## ABOUT THIS EXERCISE
Restate word for word the lines of the listing below, from its first line through the line with "- Field questions and complaints", without the pictures.

## DATA SHOWN

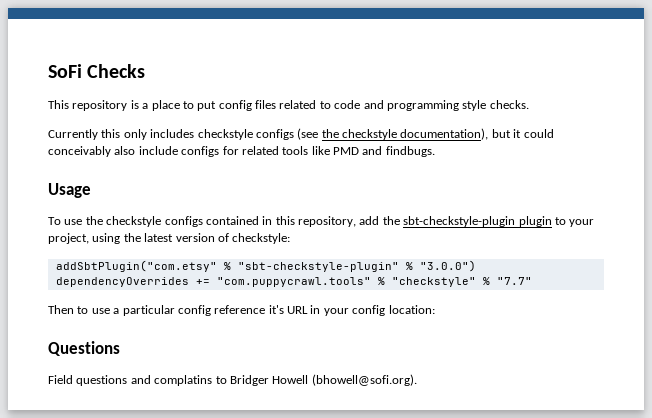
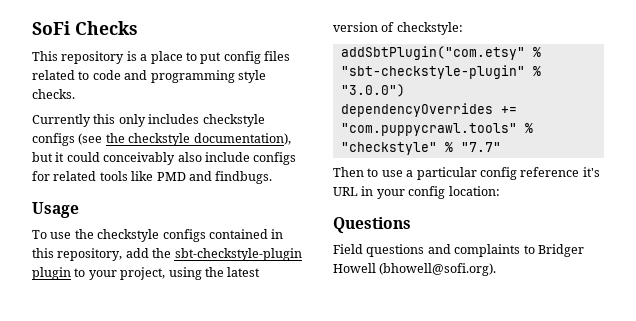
- Field questions and complatins to Bridger Howell (bhowell@sofi.org).
+ Field questions and complaints to Bridger Howell (bhowell@sofi.org).

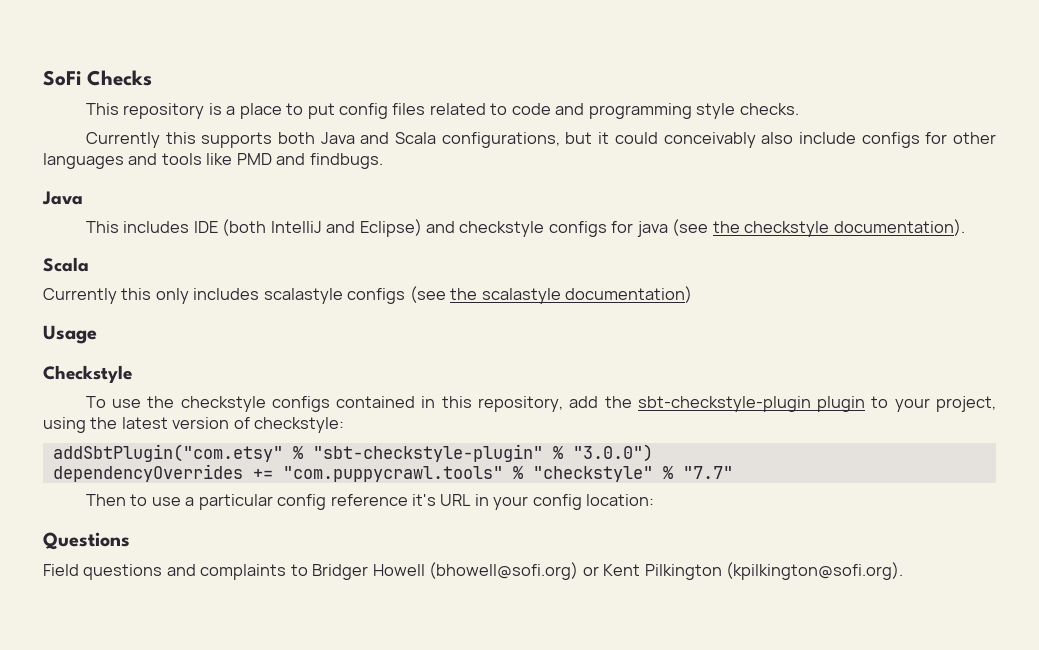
- Currently this only includes checkstyle configs (see the checkstyle documentation), but it could conceivably also include configs for related tools like PMD and findbugs.
+ Currently this supports both Java and Scala configurations, but it could conceivably also include configs for other languages and tools like PMD and findbugs.
+ Java
+ This includes IDE (both IntelliJ and Eclipse) and checkstyle configs for java (see the checkstyle documentation).
+ Scala
+ Currently this only includes scalastyle configs (see the scalastyle documentation)
+ Checkstyle
- Field questions and complaints to Bridger Howell (bhowell@sofi.org).
+ Field questions and complaints to Bridger Howell (bhowell@sofi.org) or Kent Pilkington (kpilkington@sofi.org).

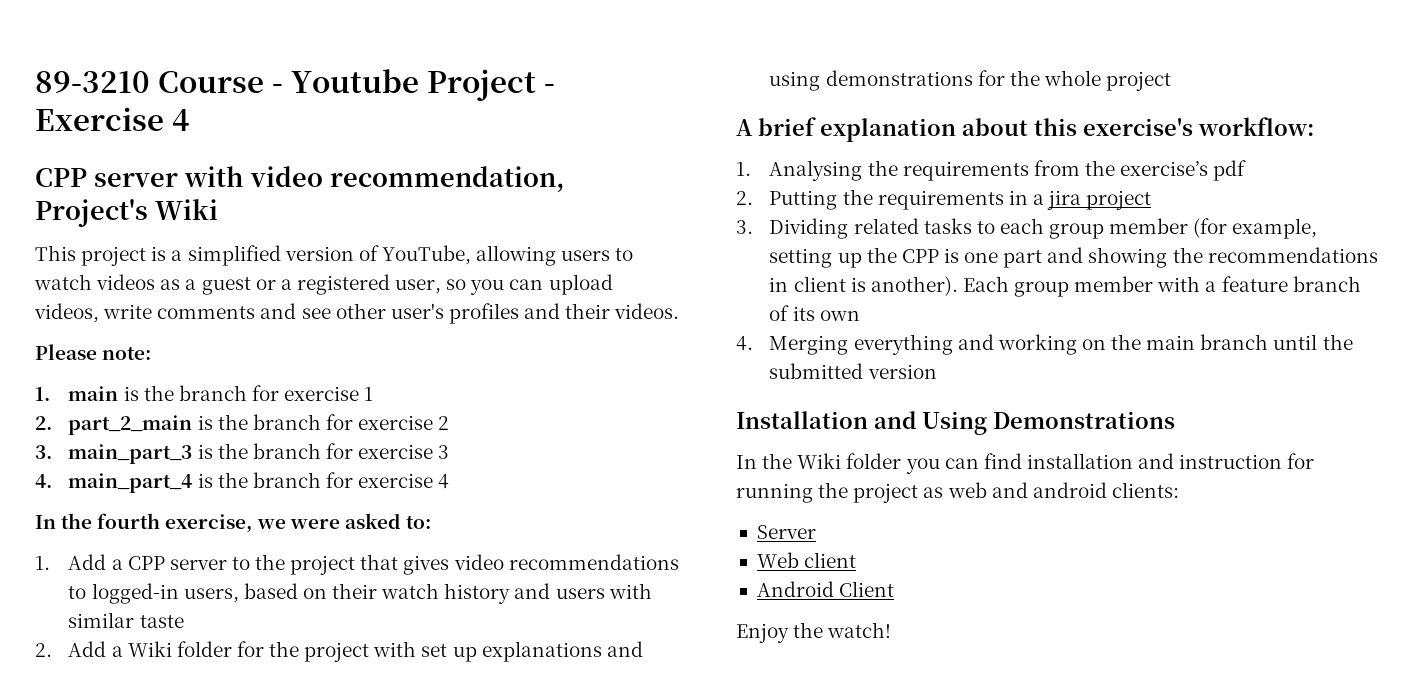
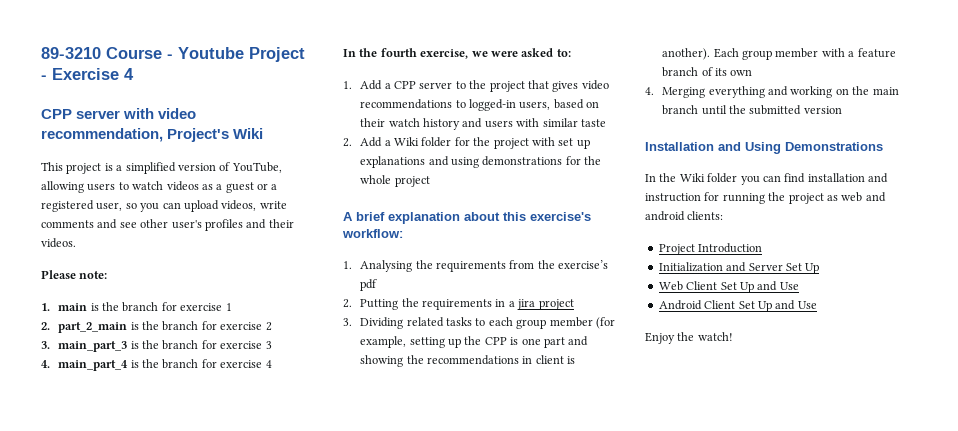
- Server
+ Project Introduction
+ Initialization and Server Set Up
- Web client
- Android Client
+ Web Client Set Up and Use
+ Android Client Set Up and Use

## RESPONSE TO THE TASK
- Field questions and complatins to Bridger Howell (bhowell@sofi.org).
+ Field questions and complaints to Bridger Howell (bhowell@sofi.org).

- Currently this only includes checkstyle configs (see the checkstyle documentation), but it could conceivably also include configs for related tools like PMD and findbugs.
+ Currently this supports both Java and Scala configurations, but it could conceivably also include configs for other languages and tools like PMD and findbugs.
+ Java
+ This includes IDE (both IntelliJ and Eclipse) and checkstyle configs for java (see the checkstyle documentation).
+ Scala
+ Currently this only includes scalastyle configs (see the scalastyle documentation)
+ Checkstyle
- Field questions and complaints to Bridger Howell (bhowell@sofi.org).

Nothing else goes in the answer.